Problem description
When you come to a picture, pass over it, and set down the entries below exactly.

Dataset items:
======
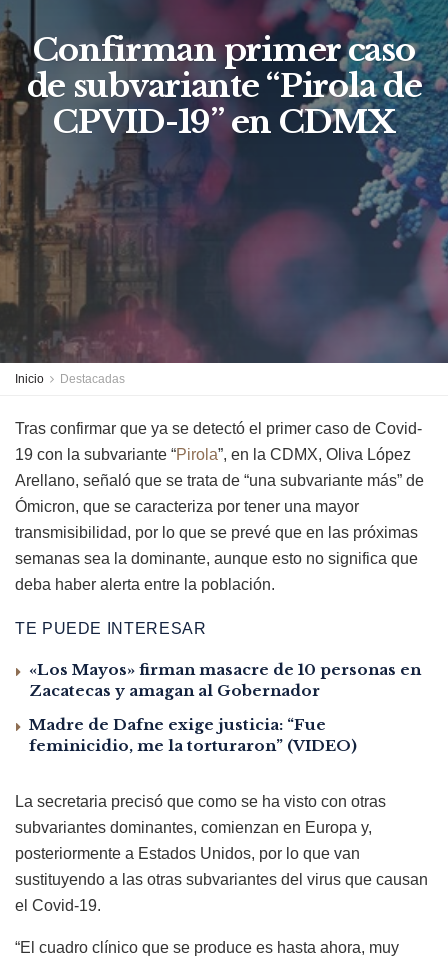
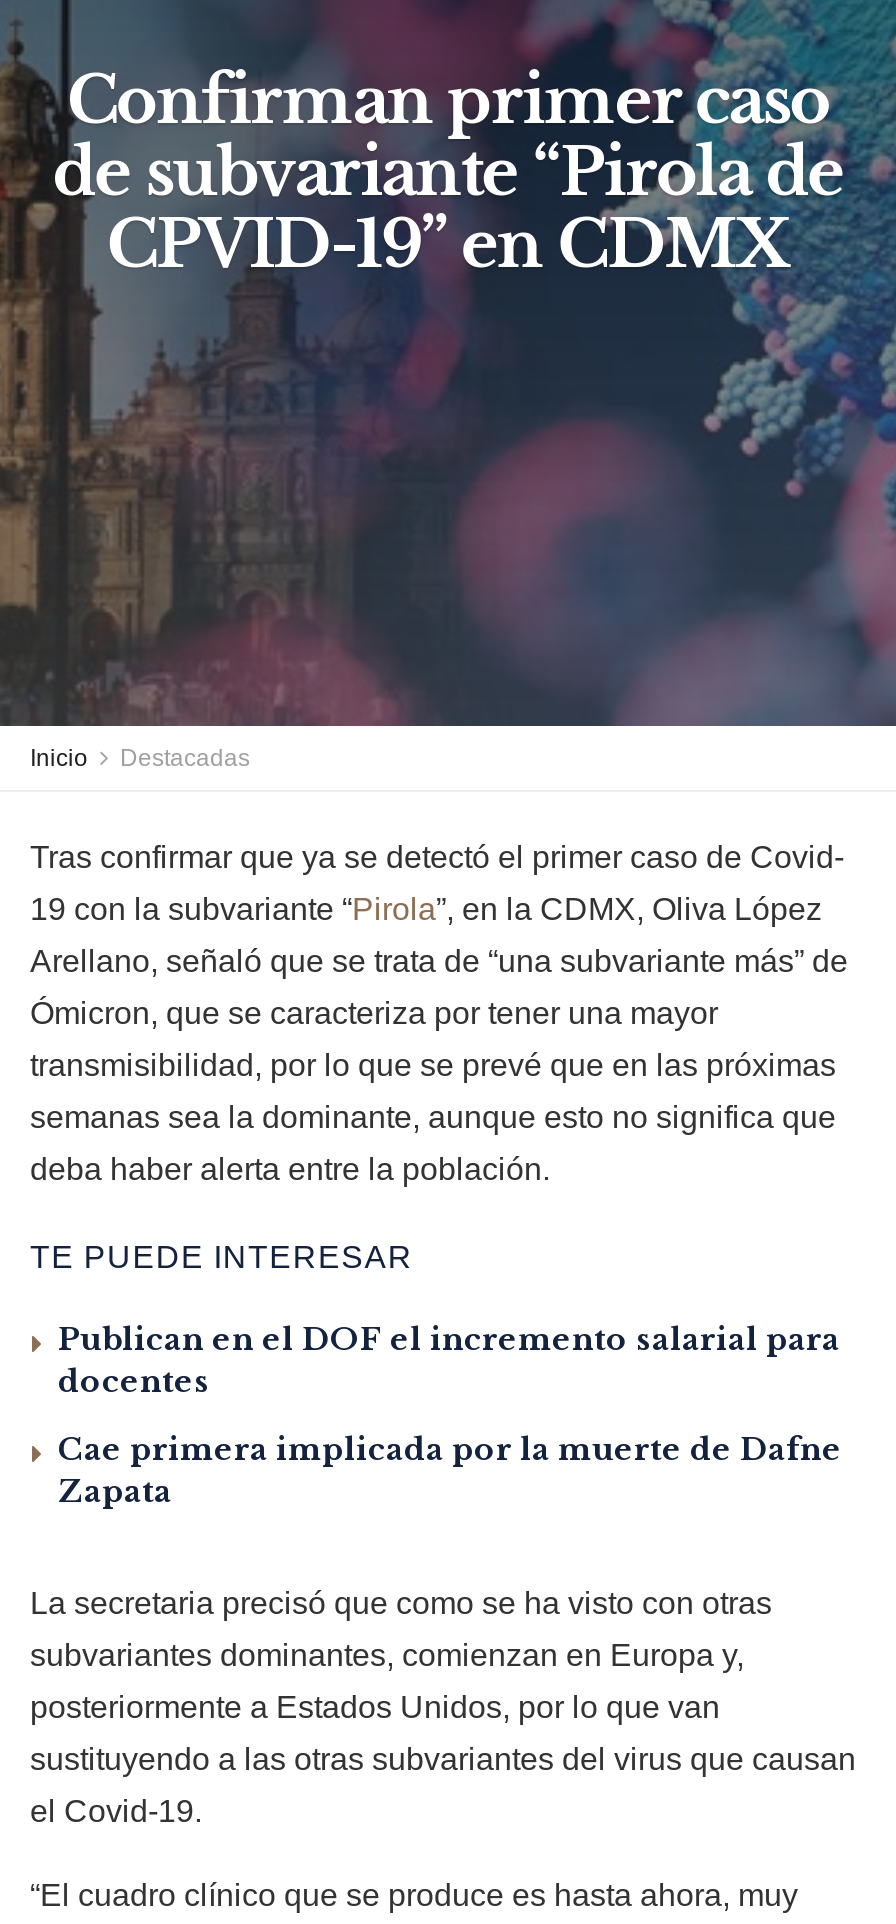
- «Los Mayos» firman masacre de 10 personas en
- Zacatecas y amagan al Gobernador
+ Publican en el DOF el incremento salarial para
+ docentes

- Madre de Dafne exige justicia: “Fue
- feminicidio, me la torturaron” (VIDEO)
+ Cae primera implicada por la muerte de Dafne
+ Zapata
======
Answer to this exercise
- «Los Mayos» firman masacre de 10 personas en
- Zacatecas y amagan al Gobernador
+ Publican en el DOF el incremento salarial para
+ docentes

- Madre de Dafne exige justicia: “Fue
- feminicidio, me la torturaron” (VIDEO)
+ Cae primera implicada por la muerte de Dafne
+ Zapata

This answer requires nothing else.